Task requirements: Leave out the pictures and retype everything else in the records below exactly.

----- Source data

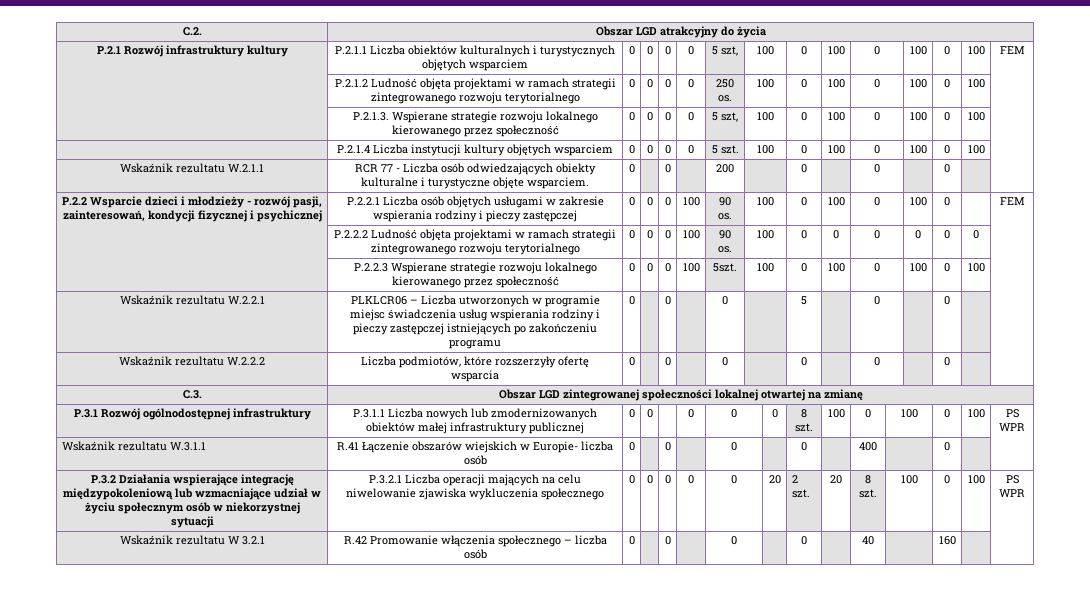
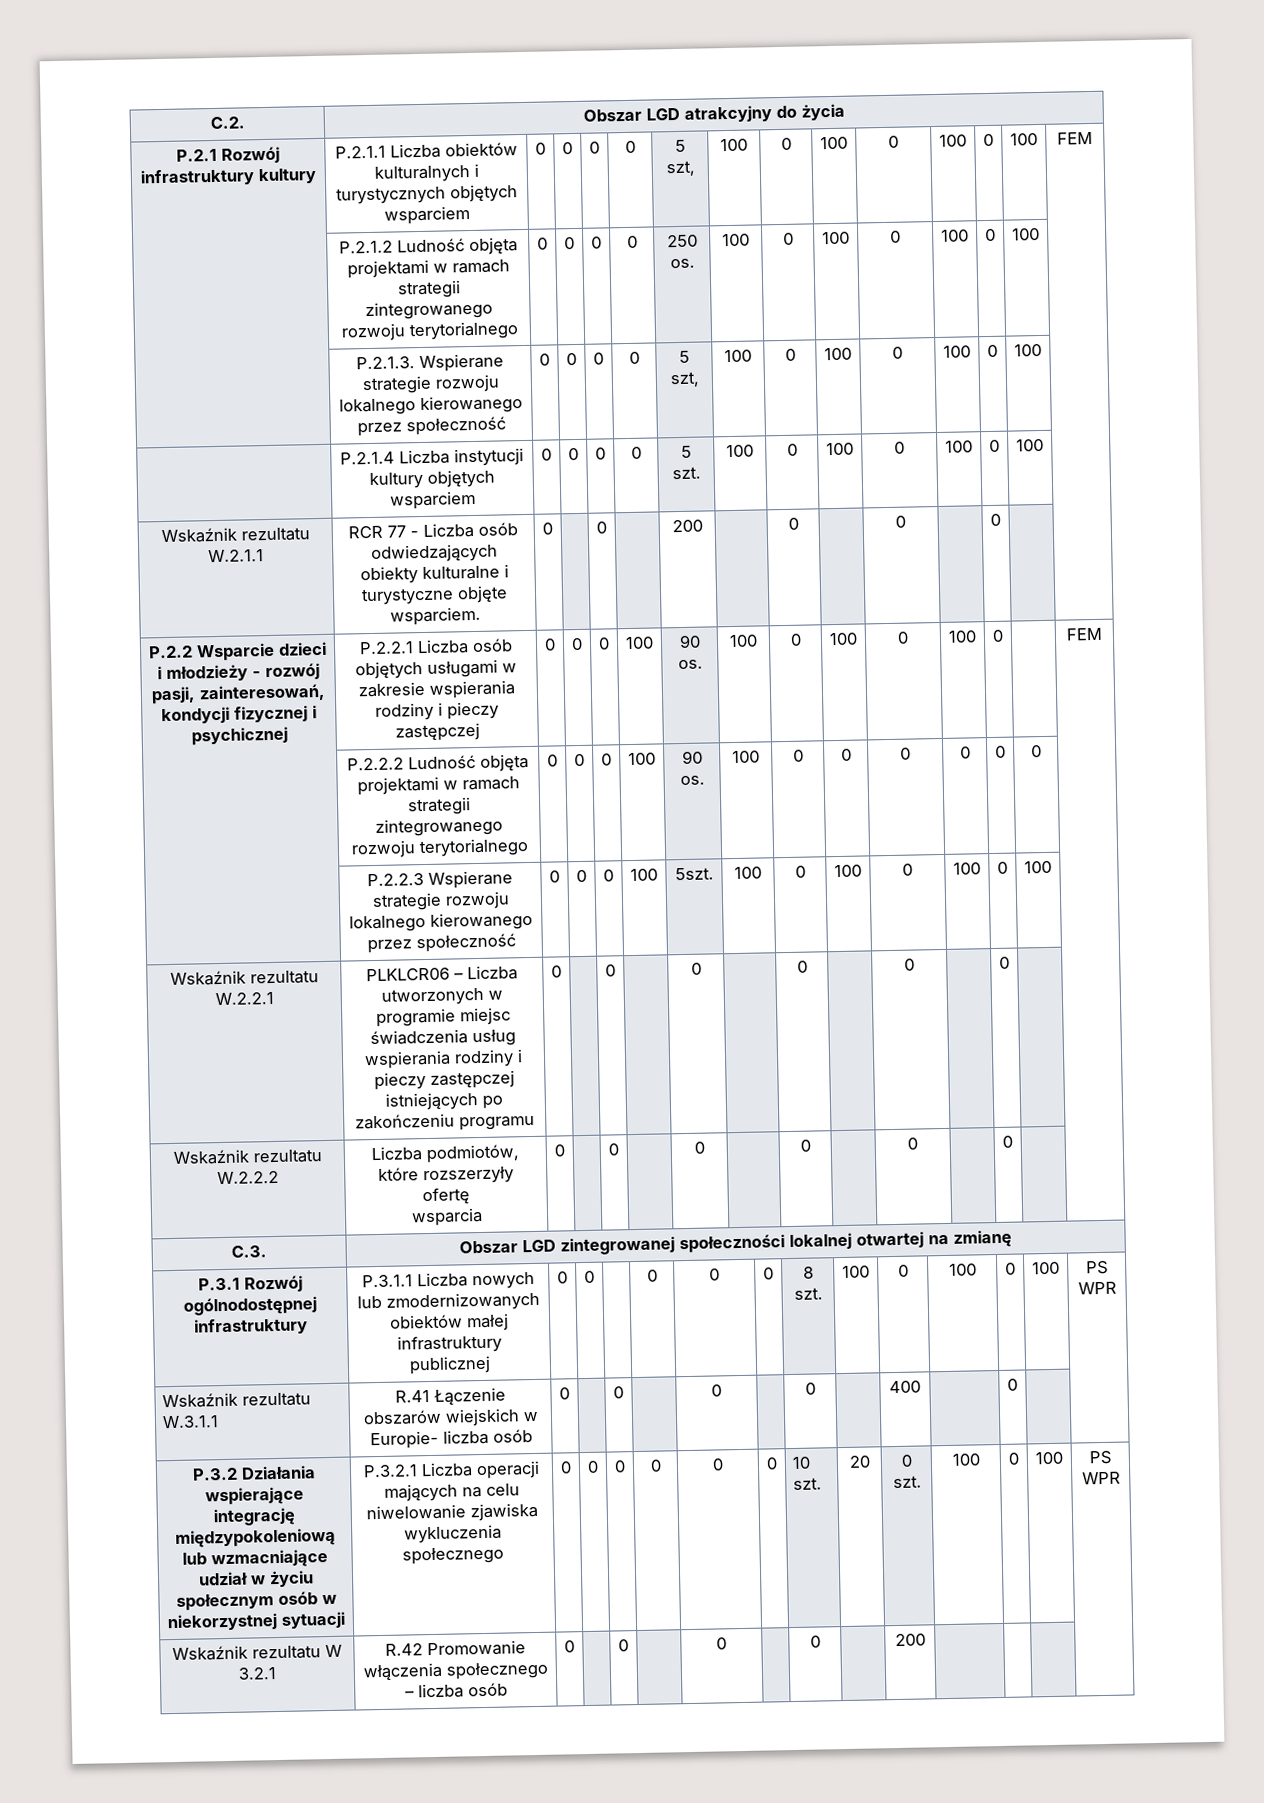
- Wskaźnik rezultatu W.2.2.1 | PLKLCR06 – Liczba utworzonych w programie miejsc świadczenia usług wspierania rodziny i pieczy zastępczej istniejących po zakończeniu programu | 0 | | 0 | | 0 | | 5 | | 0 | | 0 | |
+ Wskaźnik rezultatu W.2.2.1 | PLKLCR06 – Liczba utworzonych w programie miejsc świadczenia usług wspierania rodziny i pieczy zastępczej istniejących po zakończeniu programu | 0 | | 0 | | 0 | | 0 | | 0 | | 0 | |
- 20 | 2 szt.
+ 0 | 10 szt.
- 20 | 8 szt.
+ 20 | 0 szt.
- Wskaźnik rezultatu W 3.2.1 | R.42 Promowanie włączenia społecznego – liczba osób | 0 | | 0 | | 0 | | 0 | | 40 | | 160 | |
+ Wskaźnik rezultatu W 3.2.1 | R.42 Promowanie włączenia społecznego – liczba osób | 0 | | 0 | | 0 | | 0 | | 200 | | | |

----------

Completed exercise:
- Wskaźnik rezultatu W.2.2.1 | PLKLCR06 – Liczba utworzonych w programie miejsc świadczenia usług wspierania rodziny i pieczy zastępczej istniejących po zakończeniu programu | 0 | | 0 | | 0 | | 5 | | 0 | | 0 | |
+ Wskaźnik rezultatu W.2.2.1 | PLKLCR06 – Liczba utworzonych w programie miejsc świadczenia usług wspierania rodziny i pieczy zastępczej istniejących po zakończeniu programu | 0 | | 0 | | 0 | | 0 | | 0 | | 0 | |
- 20 | 2 szt.
+ 0 | 10 szt.
- 20 | 8 szt.
+ 20 | 0 szt.
- Wskaźnik rezultatu W 3.2.1 | R.42 Promowanie włączenia społecznego – liczba osób | 0 | | 0 | | 0 | | 0 | | 40 | | 160 | |
+ Wskaźnik rezultatu W 3.2.1 | R.42 Promowanie włączenia społecznego – liczba osób | 0 | | 0 | | 0 | | 0 | | 200 | | | |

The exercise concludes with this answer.